#### [What the task asks]
Restate word for word the entries below, starting with the line with "Palla Unice Toys Giallo" and continuing through the line with "total: 191.33 -> 222.36". Include both of those lines and no others.

#### [Supplied material]
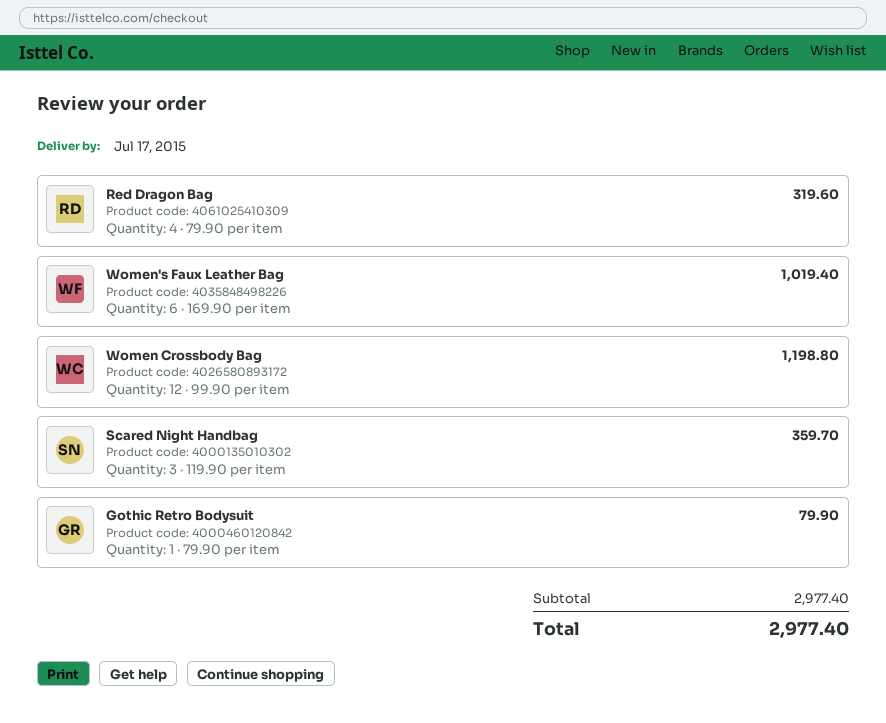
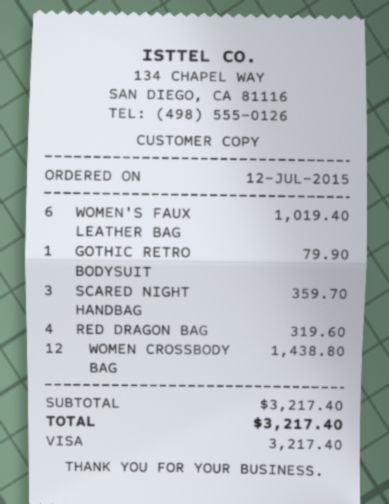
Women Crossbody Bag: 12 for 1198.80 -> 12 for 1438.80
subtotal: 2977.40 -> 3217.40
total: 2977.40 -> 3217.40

---

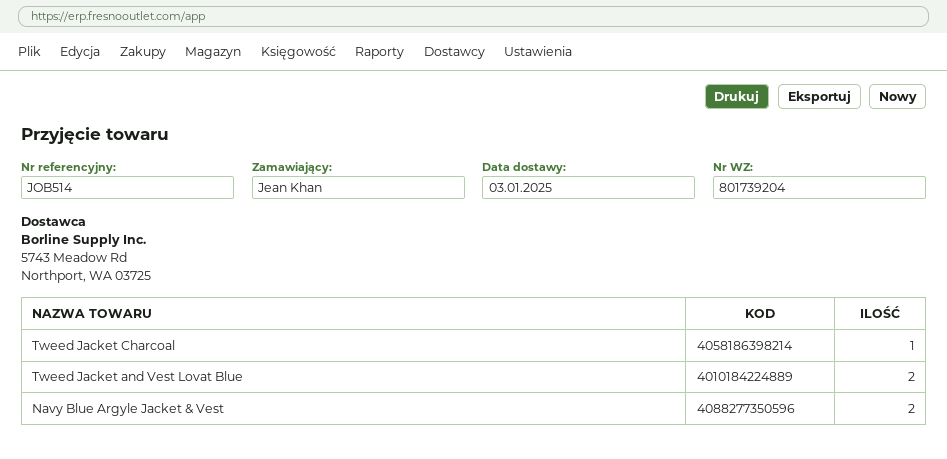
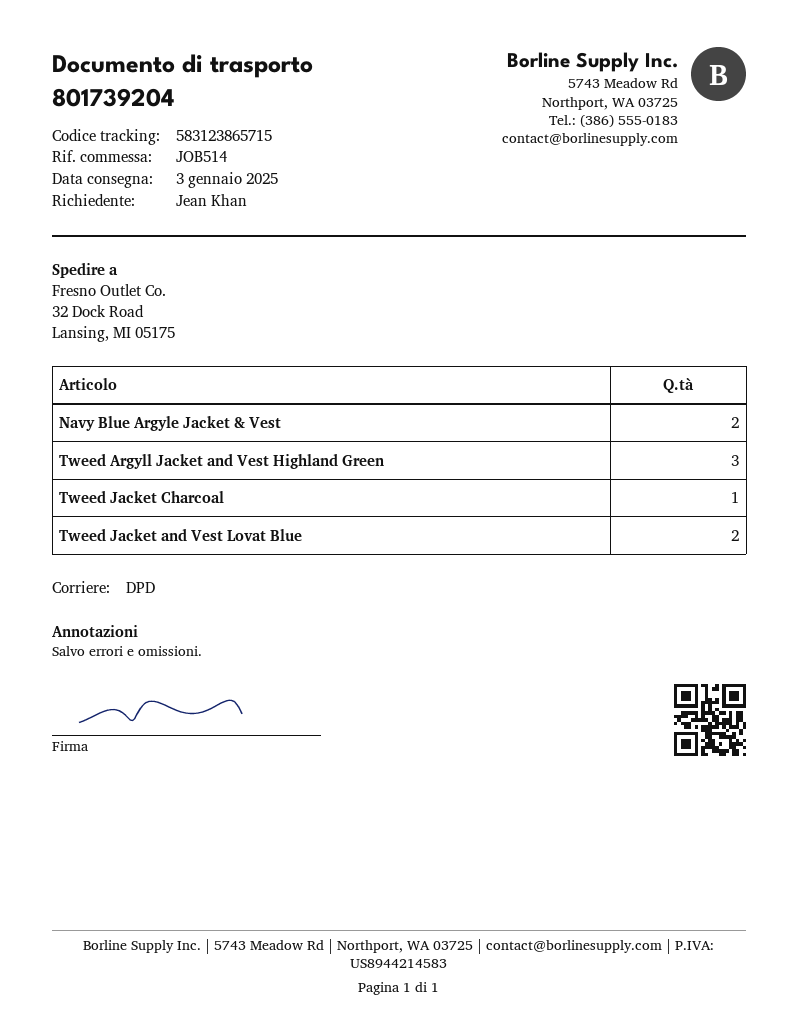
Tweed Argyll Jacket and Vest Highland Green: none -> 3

==

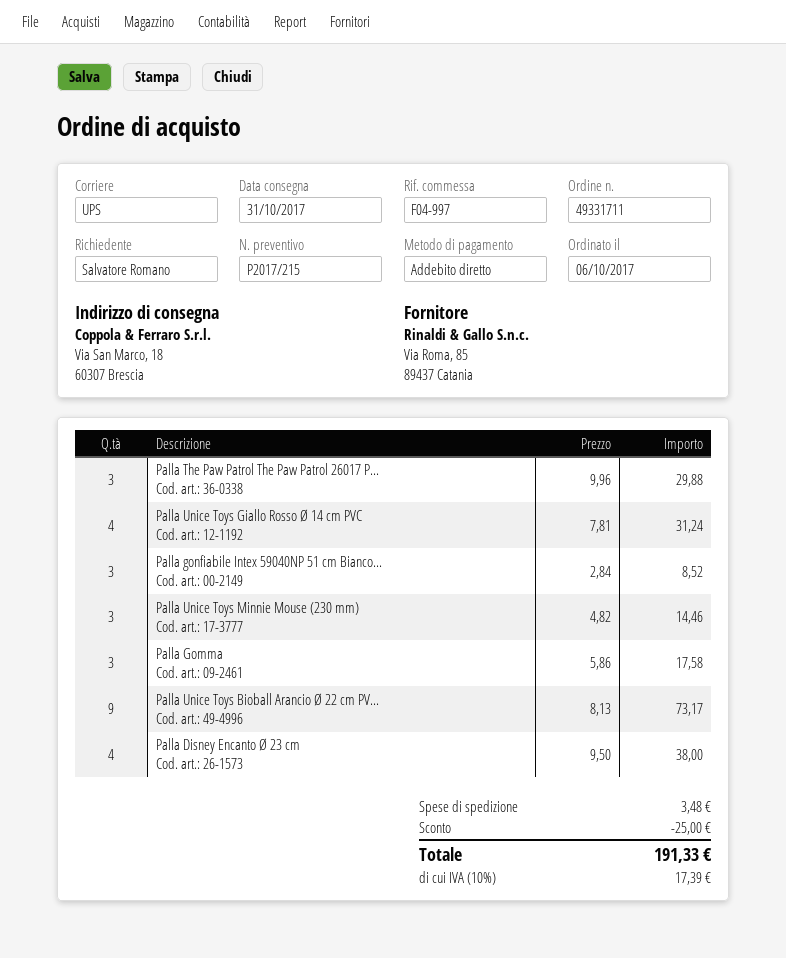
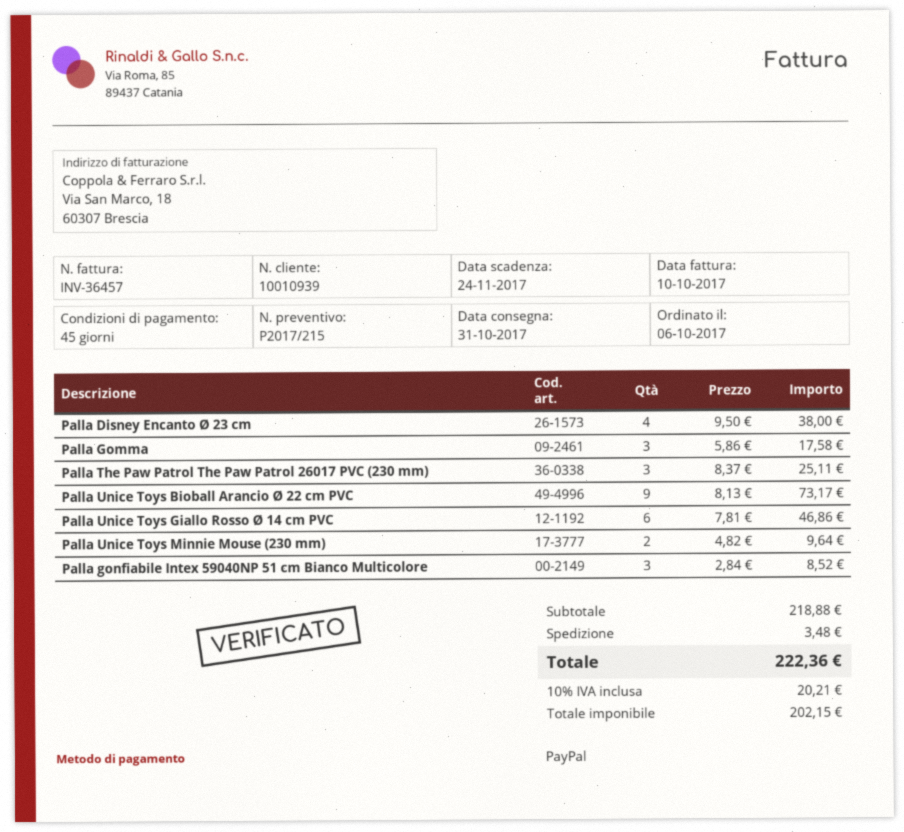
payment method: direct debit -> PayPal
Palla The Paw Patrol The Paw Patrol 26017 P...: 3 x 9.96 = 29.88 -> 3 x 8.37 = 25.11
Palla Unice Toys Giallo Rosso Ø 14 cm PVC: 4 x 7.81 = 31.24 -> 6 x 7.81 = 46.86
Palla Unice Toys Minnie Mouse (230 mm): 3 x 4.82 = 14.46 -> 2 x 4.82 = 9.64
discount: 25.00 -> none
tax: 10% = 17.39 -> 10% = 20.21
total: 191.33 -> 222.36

#### [Output below]
Palla Unice Toys Giallo Rosso Ø 14 cm PVC: 4 x 7.81 = 31.24 -> 6 x 7.81 = 46.86
Palla Unice Toys Minnie Mouse (230 mm): 3 x 4.82 = 14.46 -> 2 x 4.82 = 9.64
discount: 25.00 -> none
tax: 10% = 17.39 -> 10% = 20.21
total: 191.33 -> 222.36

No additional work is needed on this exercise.